Culture | Arte Flamenco : Manuella Carasco, la fierté d’une Reine
07/07/2012 | Portant en elle l'esprit et la tradition d'un flamenco puro, Manuella Carasco, dont la réputation la précède, a ébloui le public du festival ce vendredi
Ce samedi soir, à l’occasion du dîner spectacle de clôture, c’est une famille gitane entière qui viendra achever le Festival flamenco sur la scène du café Cantante : la famille de Los Reyes, composée du père Juan, et de ses trois filles Saray, Lole et Suzanna, la petite dernière âgée de 10 ans. Après la triomphale prestation de Manuela Carasco sur cette même scène ce vendredi soir, le défi à relever sera rude. Surnommée la déesse du flamenco dès ses 18 ans, c’est une véritable reine gitane de 54 ans, qui s’est présentée hier devant le public montois. Une démonstration de technicité à couper le souffle !
Immobile, tête fixe et le regard assuré, Manuela Carrasco est assise, fière, entourée de ses musiciens. Enroulée dans un châle sang et or elle ne bouge pas ; comme si la musique qui a déjà démarré la pénétrait par tous les pores de sa peau ; comme si le baile qu’elle se prépare à danser et le public qu’elle se prépare à affronter, étaient les premiers de sa vie. Une nouvelle prestation, un nouveau défi, celui d’être à la hauteur de ses racines et de sa tradition gitane. De son châle seul le bas volanté de sa robe dépasse et scintille sous les projecteurs.

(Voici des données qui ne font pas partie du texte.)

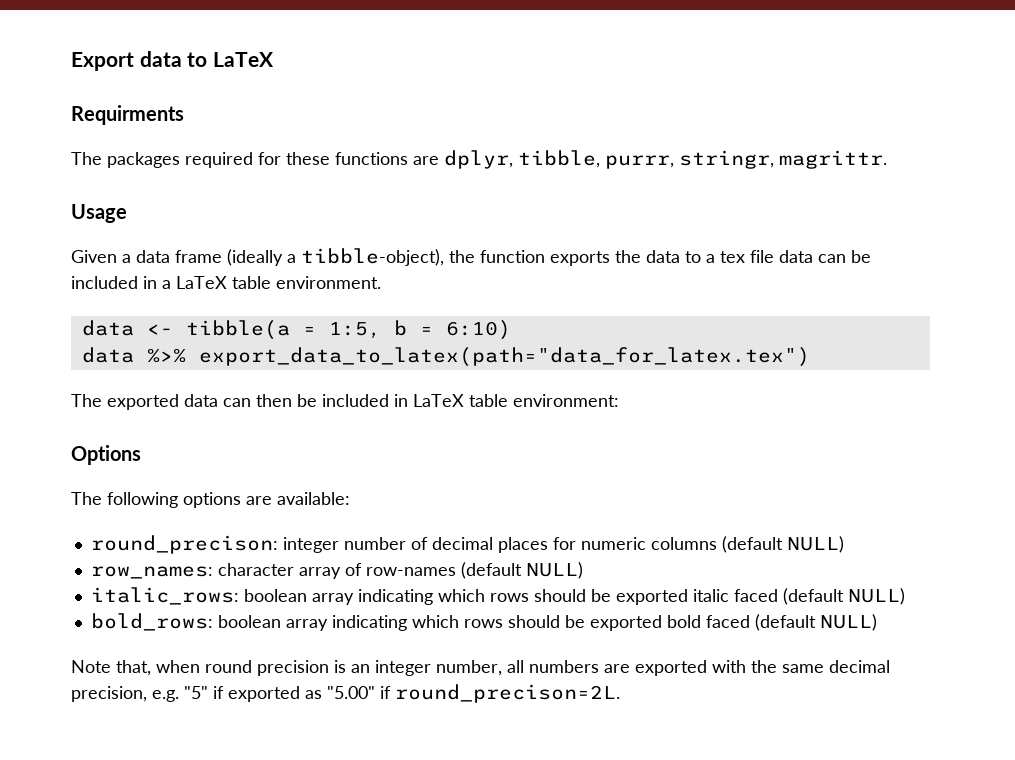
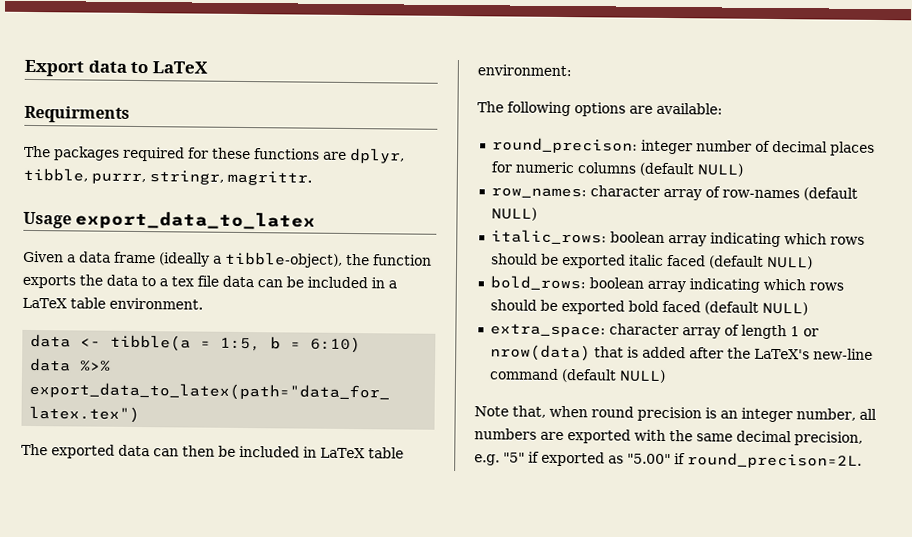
- Usage
+ Usage export_data_to_latex
- Options
+ extra_space: character array of length 1 or nrow(data) that is added after the LaTeX's new-line command (default NULL)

Puis elle abandonne son châle, se lève et s’avance majestueusement sur le devant de la scène, écarte les bras comme pour une offrande et marque un temps d’arrêt. Enfin, ses pieds, du talon la pointe, s’attaquent au sol de la scène montoise. Toute la fierté gitane est là sur la scène du Café Cantante de Mont-de-Marsan, et le public ne s’y trompe pas.
Technique, précision et superbe gitane
Et, comme les reines, elle sait se faire attendre. Dans la soirée, elle apparaît pour trois bailes, laissant entre temps la scène à ses musiciens ainsi qu’à ses trois bailaores, Rafael de Carmen, Oscar de la Reys et « El Choro », pour des démonstrations de zapateroas elles aussi spectaculaires, de rapidité, technicité, précision et de superbe gitane. Mais à chaque fois que Manuella Carrasco revient sur la scène, le public retient son souffle. Comme pour soutenir une tension déjà palpable, elle enchaine les poses, royales, tête haute, torse bombé, ainsi que des mouvements lents juste avant de subitement enchaîner un flamenco de bulerias à chaque fois un peu plus impressionnant… De quoi ravir les afficionados du flamenco le plus pur, car le plus « simple » mais le plus difficile, et d’impressionner tous les autres ! Le public debout a applaudi longtemps, l’heure était à reconnaissance unanime au Café Cantante.
« La terre a tremblé ce soir à Mont-de-Marsan !» pouvait-on entendre à la sortie du spectacle… C’est l’effet que font les Reines.